フラッシュバック
 一方、大神たちは、雲井兄妹を問い詰めようと病院へ行くが、二人は死んだ後で、二人は霊安室に移されていた。雲井逹八が死んだ以上、雲井を理屈で説得して『フラッシュバック』を閉鎖することはできなくなる。
 大神は対抗策を思いつく。逹八のつくった『フラッシュバック』は、見た人間の最悪の絶望を再現する、ならば、当の雲井逹八と友香に『フラッシュバック』を見せれば、それぞれが過去の最悪の絶望を再体験し、二人にダメージを与えられるのではなかろうか!?
 大神は、霊安室に行き、雲井逹八と友香の死体を引き出し、死体のまぶたを切除し、霊安室の天井に『フラッシュバック』をプロジェクターで投射する。作った当人たちにこのサイトを見せるのだ。『フラッシュバック』に対して、友香の死体が反応する。友香の最大の絶望は、飛び降り自殺を試みた際の、飛び降りてから地面に激突する間の何秒間か、の体験だった。これを果てしなく繰り返してしまい、友香のパーソナリティは破綻し、友香のサイバー上の意識体は消滅し、老化していた死体も消滅する。
 しかし、逹八の死体は動き出し、手で、自分の眼球を両方えぐり出した。
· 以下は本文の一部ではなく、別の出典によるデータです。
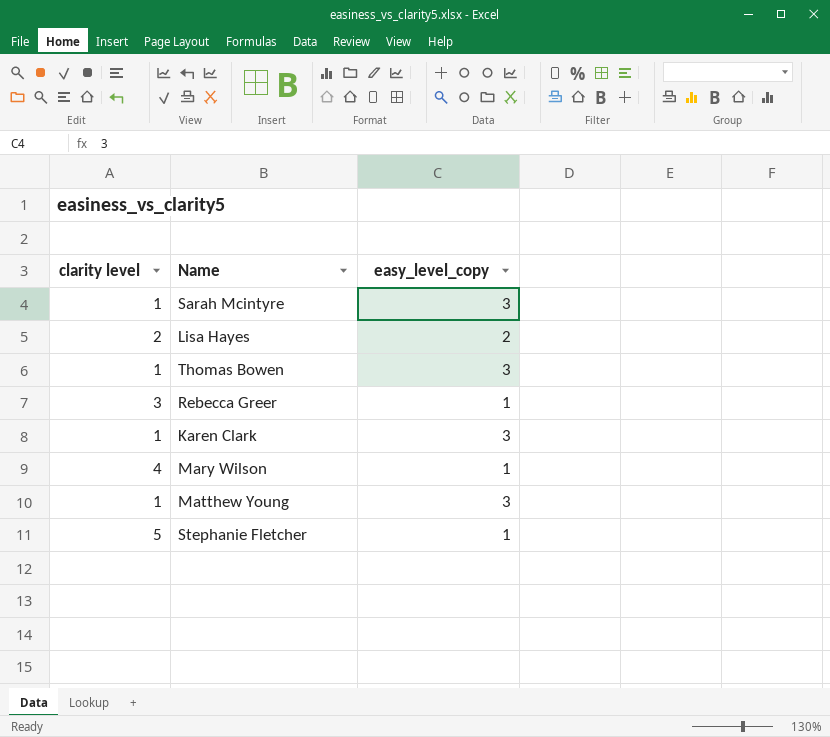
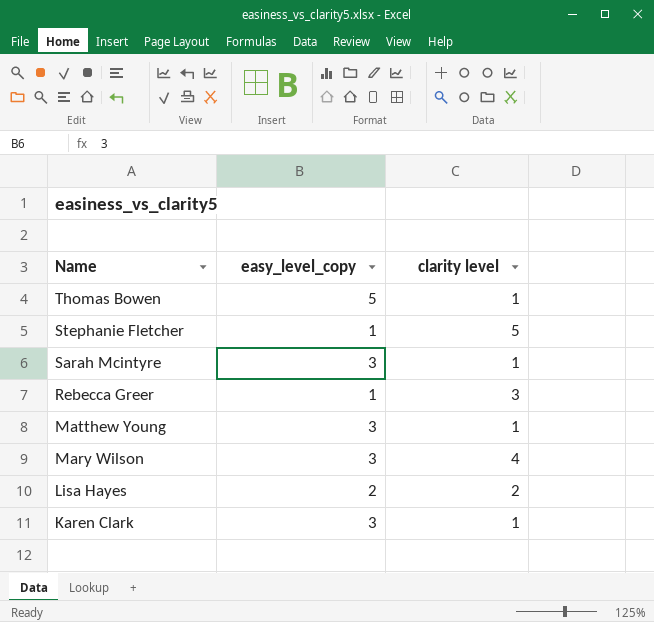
row order: none -> Name descending
column clarity level | position: 1 -> 3
Thomas Bowen | easy_level_copy: 3 -> 5
Mary Wilson | easy_level_copy: 1 -> 3

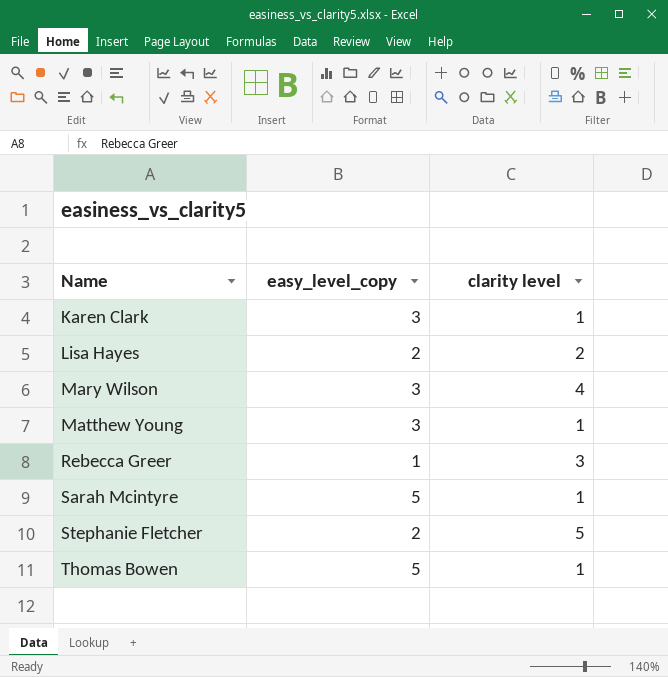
row order: Name descending -> Name ascending
Sarah Mcintyre | easy_level_copy: 3 -> 5
Stephanie Fletcher | easy_level_copy: 1 -> 2

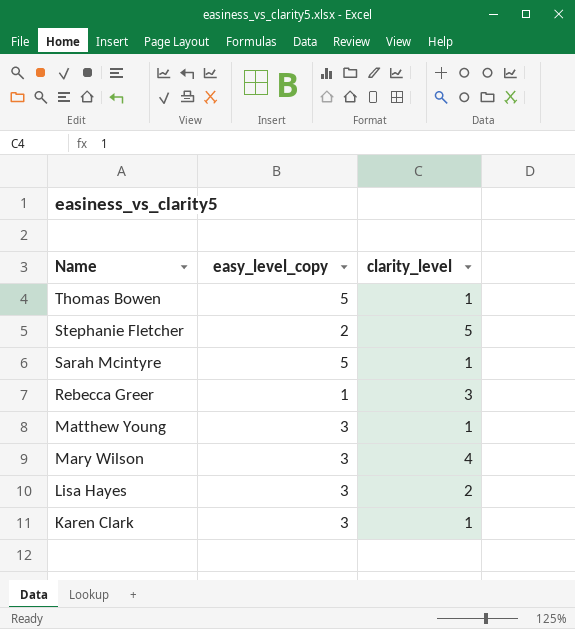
row order: Name ascending -> Name descending
column name: clarity level -> clarity_level
Lisa Hayes | easy_level_copy: 2 -> 3

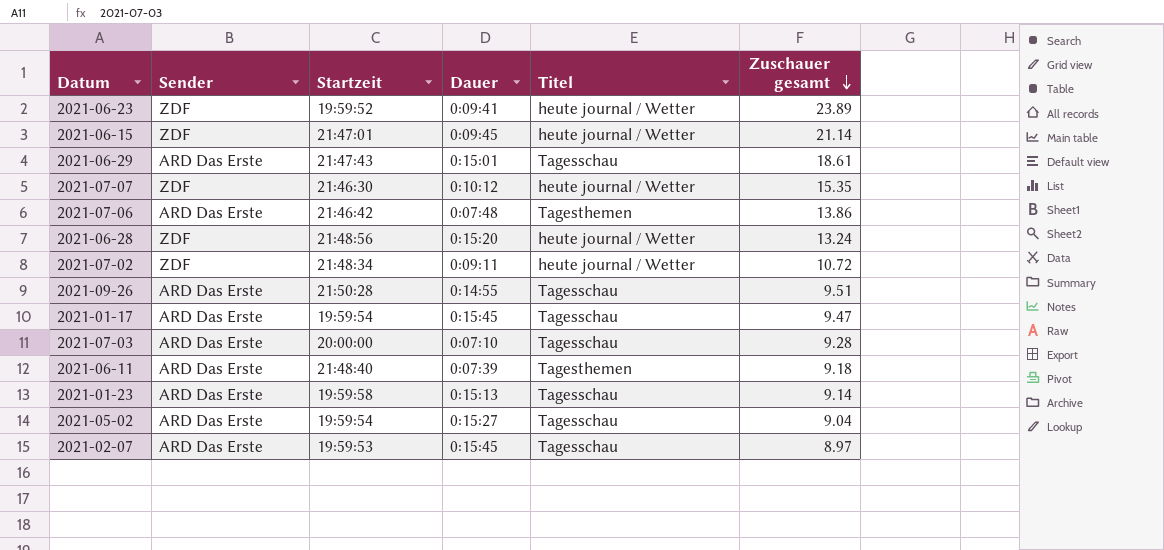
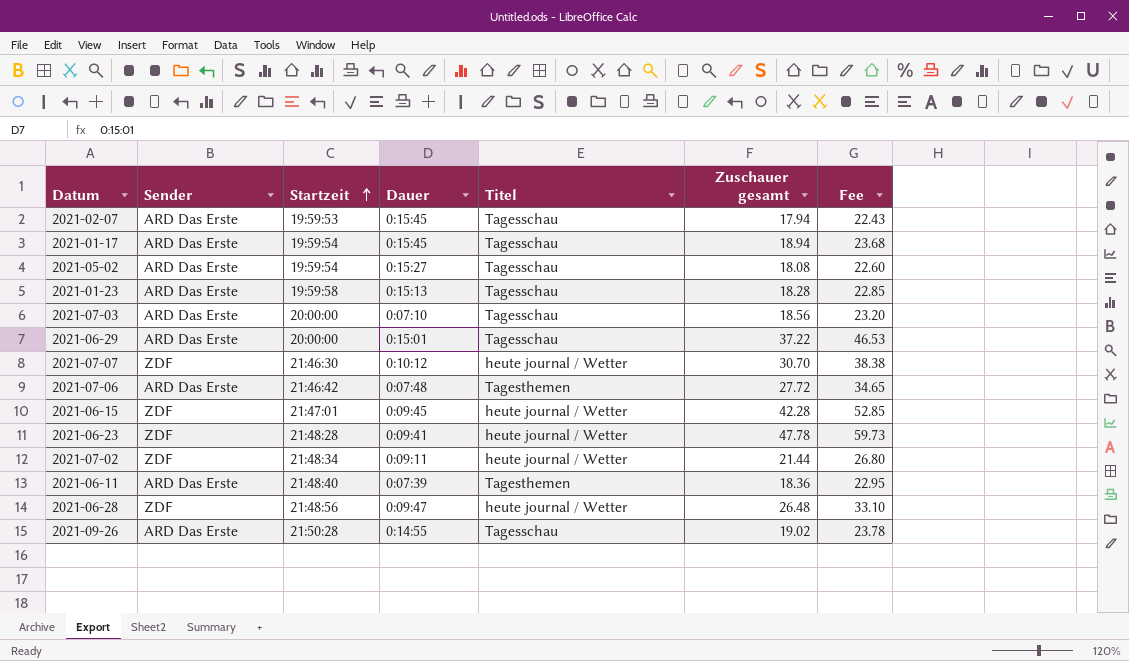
row order: Zuschauer gesamt descending -> Startzeit ascending
column Fee | formula: none -> [Zuschauer gesamt] * 1.25
2021-02-07 | Zuschauer gesamt: 8.97 -> 17.94
2021-01-17 | Zuschauer gesamt: 9.47 -> 18.94
2021-05-02 | Zuschauer gesamt: 9.04 -> 18.08
2021-01-23 | Zuschauer gesamt: 9.14 -> 18.28
2021-07-03 | Zuschauer gesamt: 9.28 -> 18.56
2021-06-29 | Startzeit: 21:47:43 -> 20:00:00
2021-06-29 | Zuschauer gesamt: 18.61 -> 37.22
2021-07-07 | Zuschauer gesamt: 15.35 -> 30.70
2021-07-06 | Zuschauer gesamt: 13.86 -> 27.72
2021-06-15 | Zuschauer gesamt: 21.14 -> 42.28
2021-06-23 | Startzeit: 19:59:52 -> 21:48:28
2021-06-23 | Zuschauer gesamt: 23.89 -> 47.78
2021-07-02 | Zuschauer gesamt: 10.72 -> 21.44
2021-06-11 | Zuschauer gesamt: 9.18 -> 18.36
2021-06-28 | Dauer: 0:15:20 -> 0:09:47
2021-06-28 | Zuschauer gesamt: 13.24 -> 26.48
2021-09-26 | Zuschauer gesamt: 9.51 -> 19.02

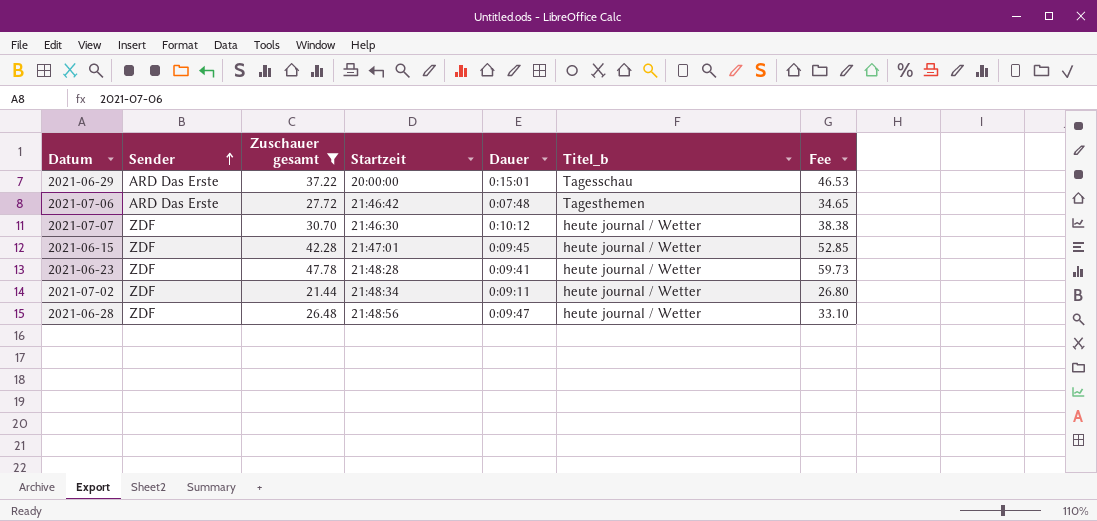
filter: none -> Zuschauer gesamt >= 21.44
row order: Startzeit ascending -> Sender ascending
column Zuschauer gesamt | position: 6 -> 3
column name: Titel -> Titel_b

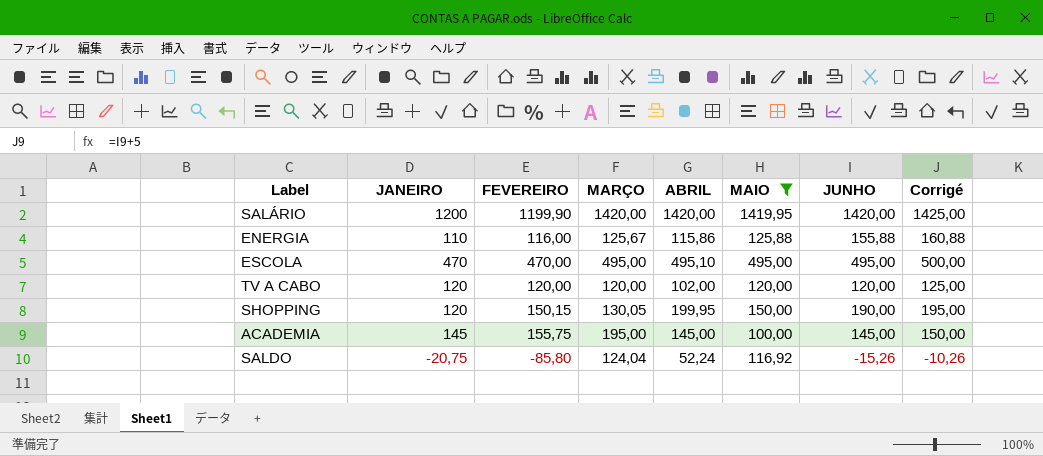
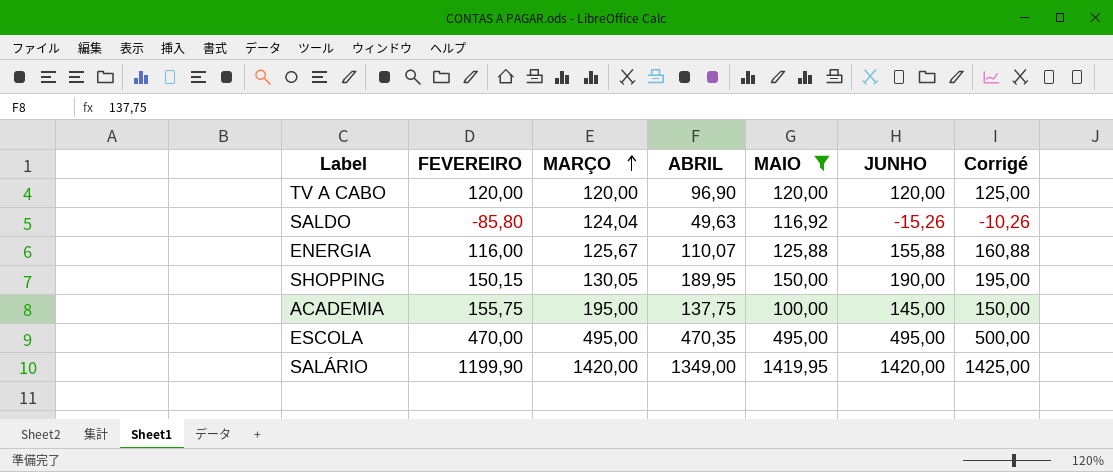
row order: none -> MARÇO ascending
column JANEIRO | position: 2 -> none
TV A CABO | ABRIL: 102,00 -> 96,90
SALDO | ABRIL: 52,24 -> 49,63
ENERGIA | ABRIL: 115,86 -> 110,07
SHOPPING | ABRIL: 199,95 -> 189,95
ACADEMIA | ABRIL: 145,00 -> 137,75
ESCOLA | ABRIL: 495,10 -> 470,35
SALÁRIO | ABRIL: 1420,00 -> 1349,00

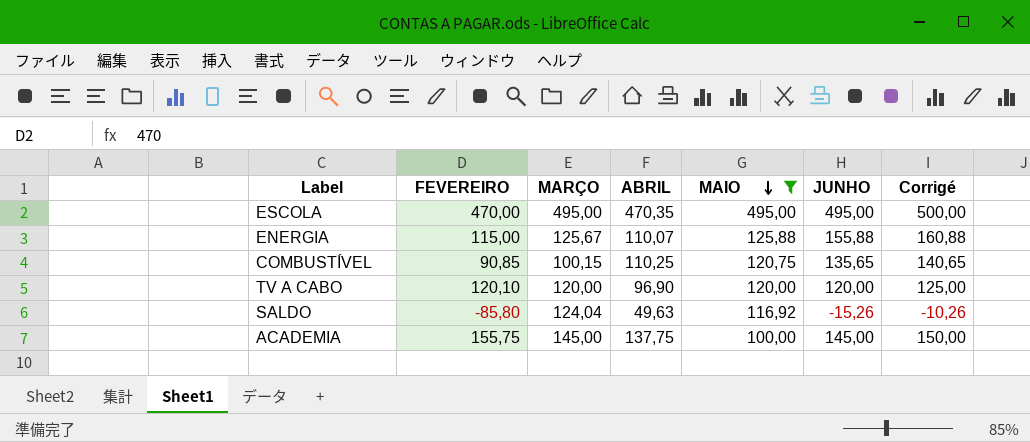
row order: MARÇO ascending -> MAIO descending
row SHOPPING: 150,15 | 130,05 | 189,95 | 150,00 | 190,00 | 195,00 -> none
row SALÁRIO: 1199,90 | 1420,00 | 1349,00 | 1419,95 | 1420,00 | 1425,00 -> none
ENERGIA | FEVEREIRO: 116,00 -> 115,00
row COMBUSTÍVEL: none -> 90,85 | 100,15 | 110,25 | 120,75 | 135,65 | 140,65
TV A CABO | FEVEREIRO: 120,00 -> 120,10
ACADEMIA | MARÇO: 195,00 -> 145,00

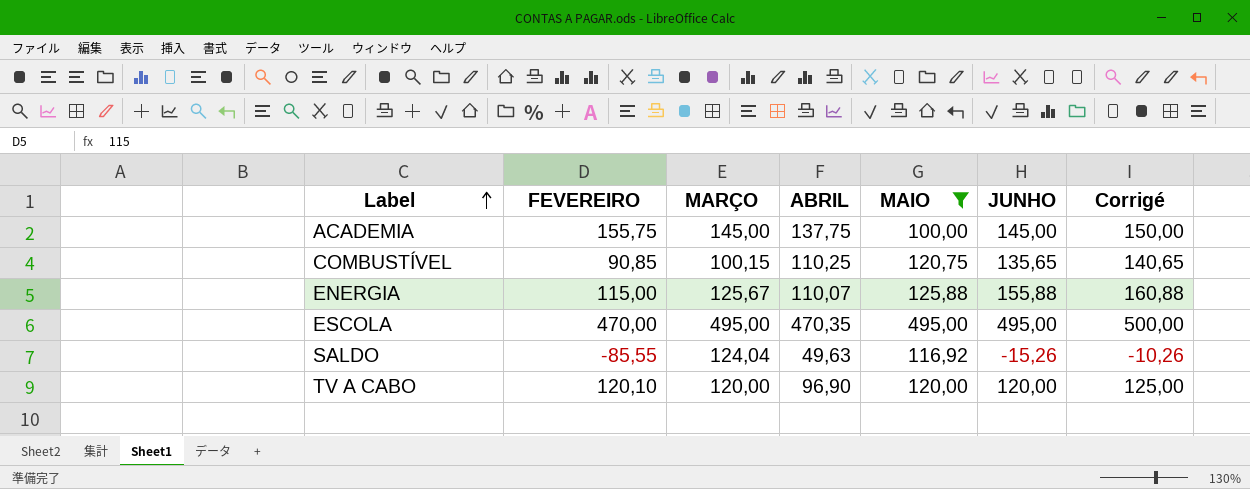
row order: MAIO descending -> Label ascending
SALDO | FEVEREIRO: -85,80 -> -85,55

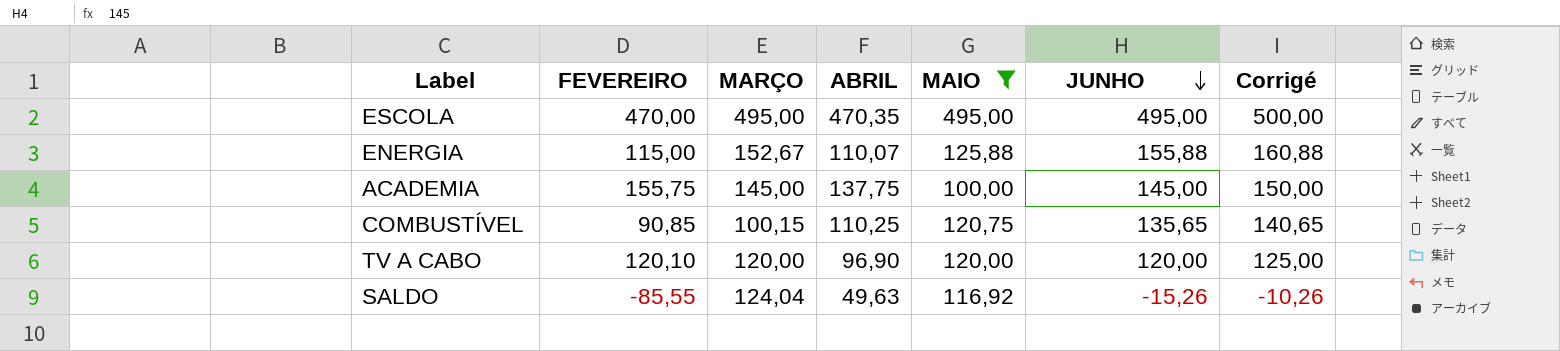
row order: Label ascending -> JUNHO descending
ENERGIA | MARÇO: 125,67 -> 152,67

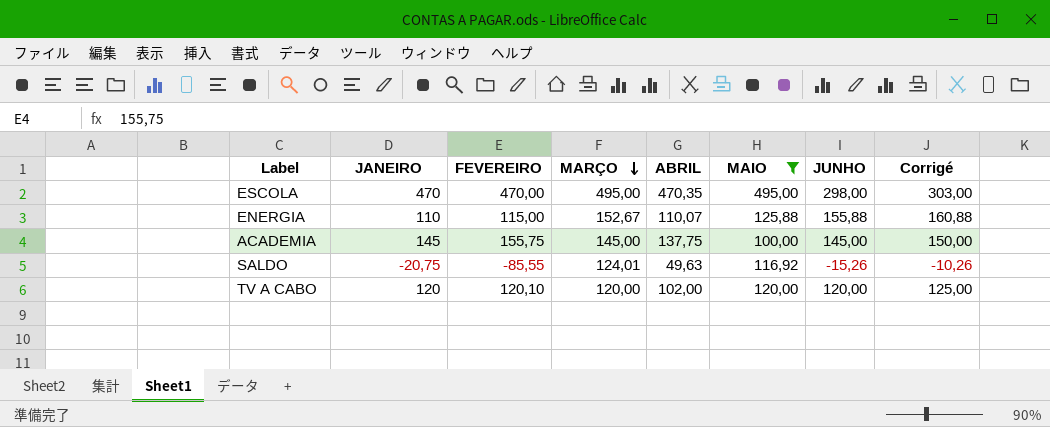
row order: JUNHO descending -> MARÇO descending
column JANEIRO | position: none -> 2
row COMBUSTÍVEL: 90,85 | 100,15 | 110,25 | 120,75 | 135,65 | 140,65 -> none
ESCOLA | JUNHO: 495,00 -> 298,00
ESCOLA | Corrigé: 500,00 -> 303,00
SALDO | MARÇO: 124,04 -> 124,01
TV A CABO | ABRIL: 96,90 -> 102,00

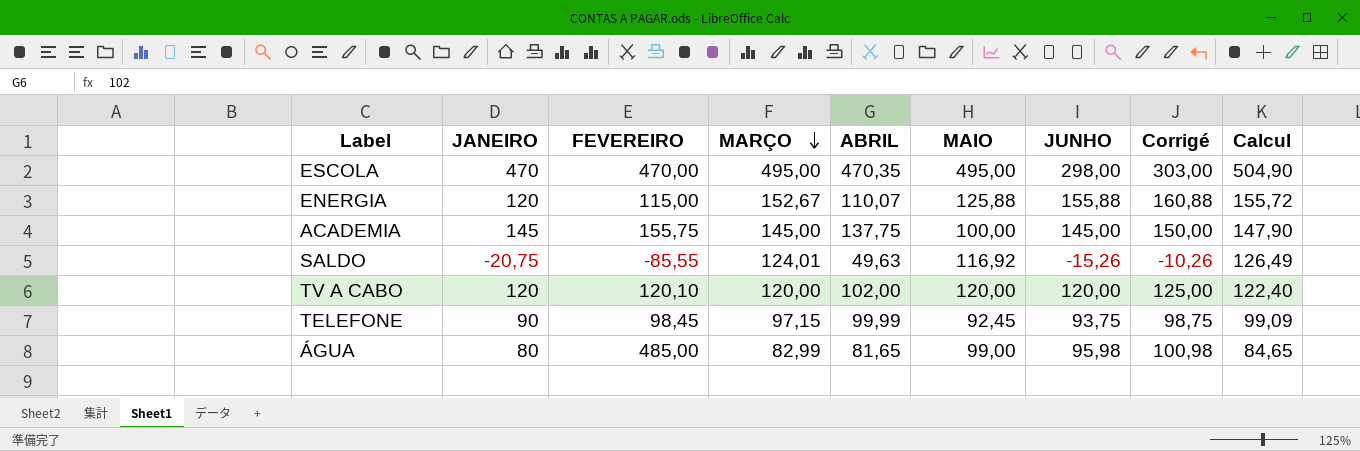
filter: MAIO >= 100,00 -> none
column Calcul | formula: none -> [MARÇO] * 1,02
ENERGIA | JANEIRO: 110 -> 120

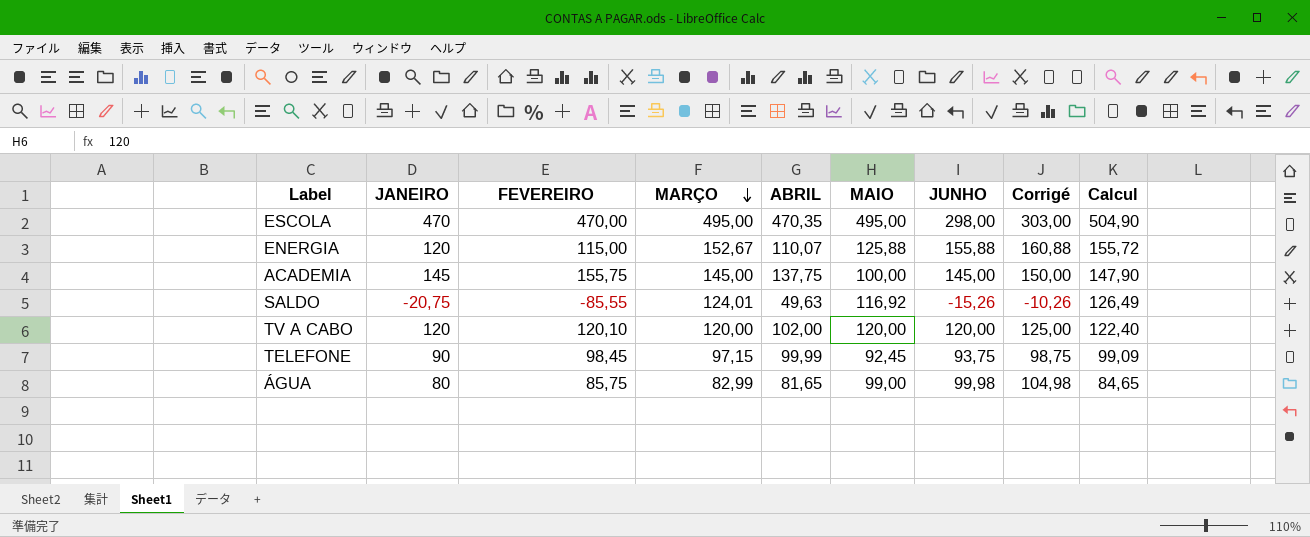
ÁGUA | FEVEREIRO: 485,00 -> 85,75
ÁGUA | JUNHO: 95,98 -> 99,98
ÁGUA | Corrigé: 100,98 -> 104,98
これでは『フラッシュバック』を見せられない。しかし、そこへ、消滅しためぐみからメールが入る。メールには、あるサイトのアドレスが示されていた。大神は、そのサイトを見て、めぐみの意図を察する。
 そのサイトは、あるサッカーファンのOLのブログで、そのOLも『フラッシュバック』を見たため、毎夜毎夜、夢で『ドーハの悲劇』を繰り返していた。しかし、そのサイトで、OLは次のように語っていたのだ。大神はパソコンの音声合成装置でその記述を朗読させ、雲井逹八の死体に聞かせる。
 「私は、『ドーハの悲劇』を見て、あの時はすっかり絶望した。でも、日本のサッカー選手たちは、4年間、艱難辛苦を重ね、ついに『ジョホールバルの歓喜』をつかみ取り、フランスワールドカップ本大会に進出したではないか。絶望があるからこそ、その中に希望があるんだ!」
 雲井は、ほだされて改心し、『フラッシュバック』のサイトも削除してしまう。逹八の死体も粉々になり、消えてしまった。
 『フラッシュバック』のサイトは消滅し、『フラッシュバック』を見たために毎夜毎夜、悲惨な記憶を再体験していた何万という人間は、やっと安眠できるようになった…………。